20. The age of the deceased is shown as 25 years in the claim petition, so also in Ex.A2 – C.C. of inquest panchanama and in Ex.A3 – C.C. of PME report. Therefore, the age of the deceased is taken as 25 years.
21. The learned Tribunal has wrongly taken the age of the mother of the deceased (Ch.Moghulamma) as 45 years and applied the multiplier ‘13’, which is incorrect. As per Smt. Sarla Verma Vs. Delhi Transport Corporation ((2009) 6 SCC 121), as the deceased is a bachelor, personal expenses of the deceased to be deducted at 50% and age of the deceased is taken at 25 years, he falls in the age group of 21 – 25 years and appropriate multiplier is ‘18’.
22. The learned Tribunal has not awarded any amount towards consortium, future prospects and has awarded less amount towards funeral expenses. As per National Insurance Company Vs. Pranay Sethi ((2017) 16 SCC 680), appellants are entitled for future prospects at the rate of 40% as the deceased was below 40 years, they are also entitled for consortium, funeral expenses and loss of estate.
23. The calculation arrived by this Court is as under.
24. The learned Tribunal has awarded interest at the rate of 7.5% per annum, which has to be enhanced to 9% as per the decision in the case of Anjali and Others Vs. Lokendra Rathod and others (2022 SCC OnLine SC 1683). Hence points are answered accordingly.
25. In the result, MACMA.No.879 of 2013 is allowed and the compensation awarded by the Tribunal is enhanced as under:
a) The impugned award dated 15.05.2012, passed in O.P.No.795 of 2009, stands modified.
b) The compensation awarded by the Tribunal i.e., Rs.2,85,800/- is enhanced to Rs.12,48,400/- together with interest at the rate of 9% per annum from the date of filing the petition till payment.
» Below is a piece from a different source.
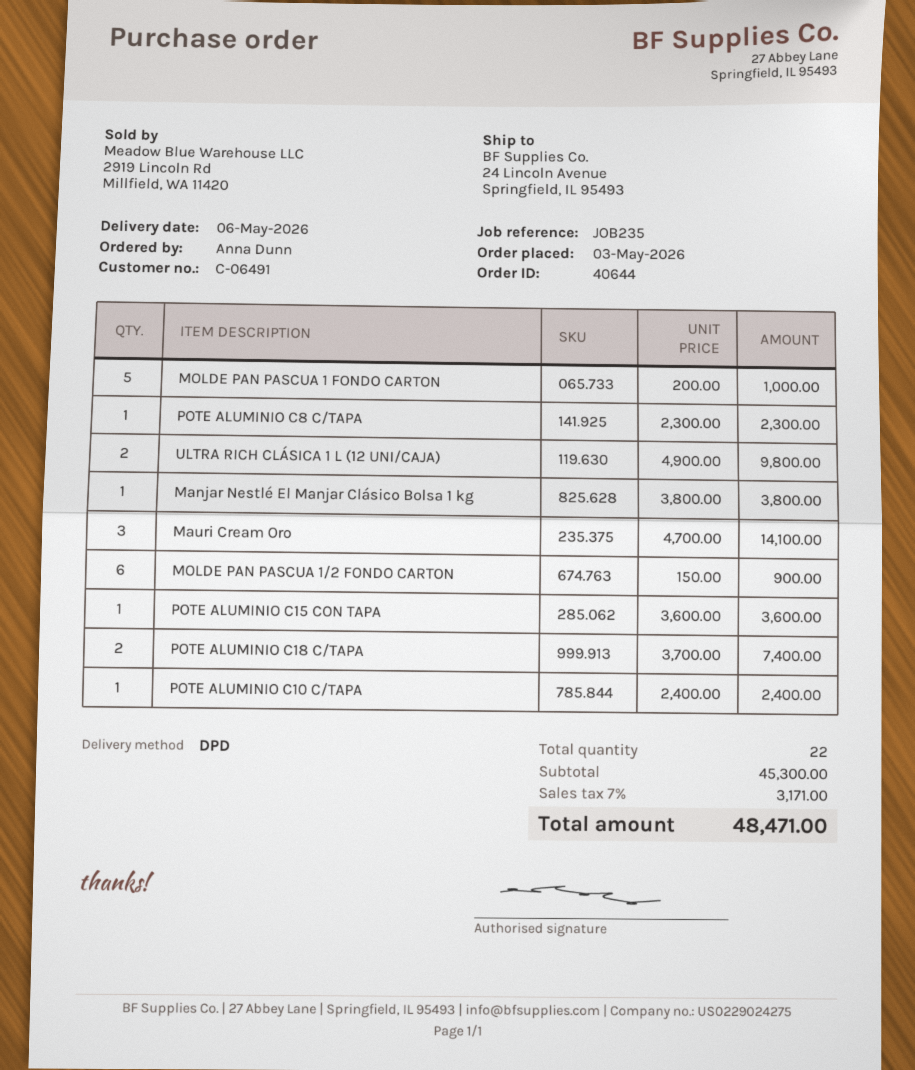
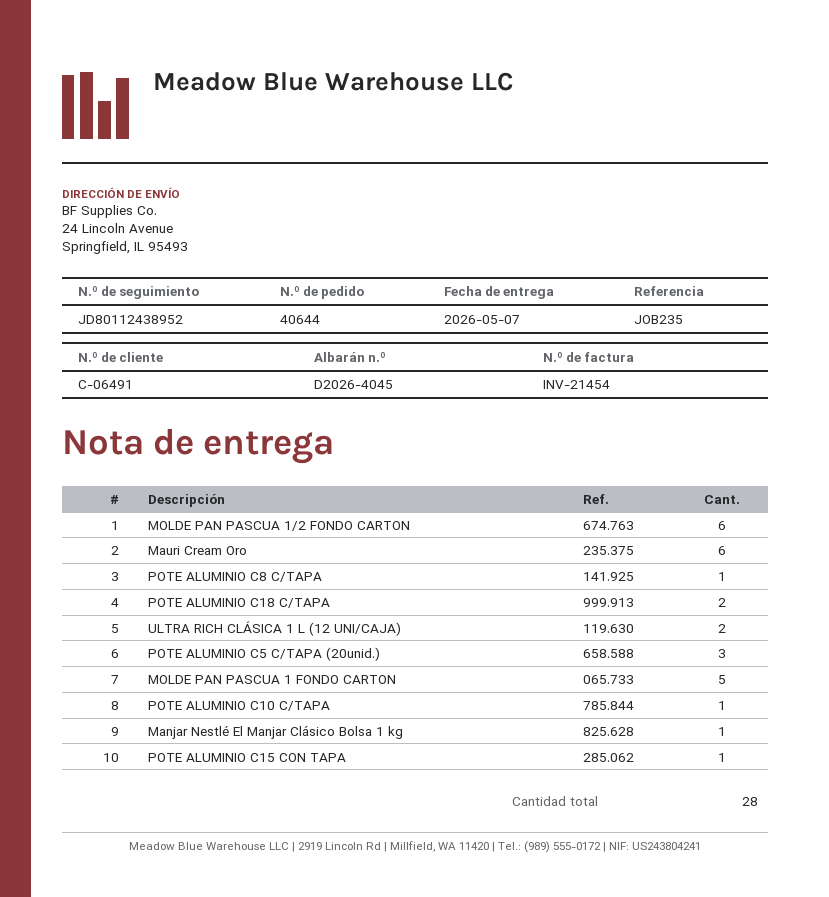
delivery date: 2026-05-06 -> 2026-05-07
Mauri Cream Oro: 3 -> 6
POTE ALUMINIO C5 C/TAPA (20unid.): none -> 3
total quantity: 22 -> 28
c) Appellants – petitioners are directed to pay Court fee on the enhanced amount.
d) Respondent No. 2 is hereby directed to deposit the awarded amount with interest and costs less the amount already paid if any within a period of 60 days from the date of receipt of a copy of this judgment and then recover the same from the respondent No.1 - owner of the vehicle.
e) Appellant Nos.1 and 2 – petitioner Nos.1 and 2 are entitled for Rs.4,99,360/- each and they are permitted to withdraw their entire share amounts with costs and interest thereon without furnishing security.
f) Appellant Nos.3 and 4 – petitioner Nos.3 and 4 are entitled for Rs.1,24,840/- each and they are permitted to withdraw their entire share amounts with costs and interest thereon without furnishing security.
Interim orders if any stands vacated. Pending miscellaneous application/s if any shall stand closed.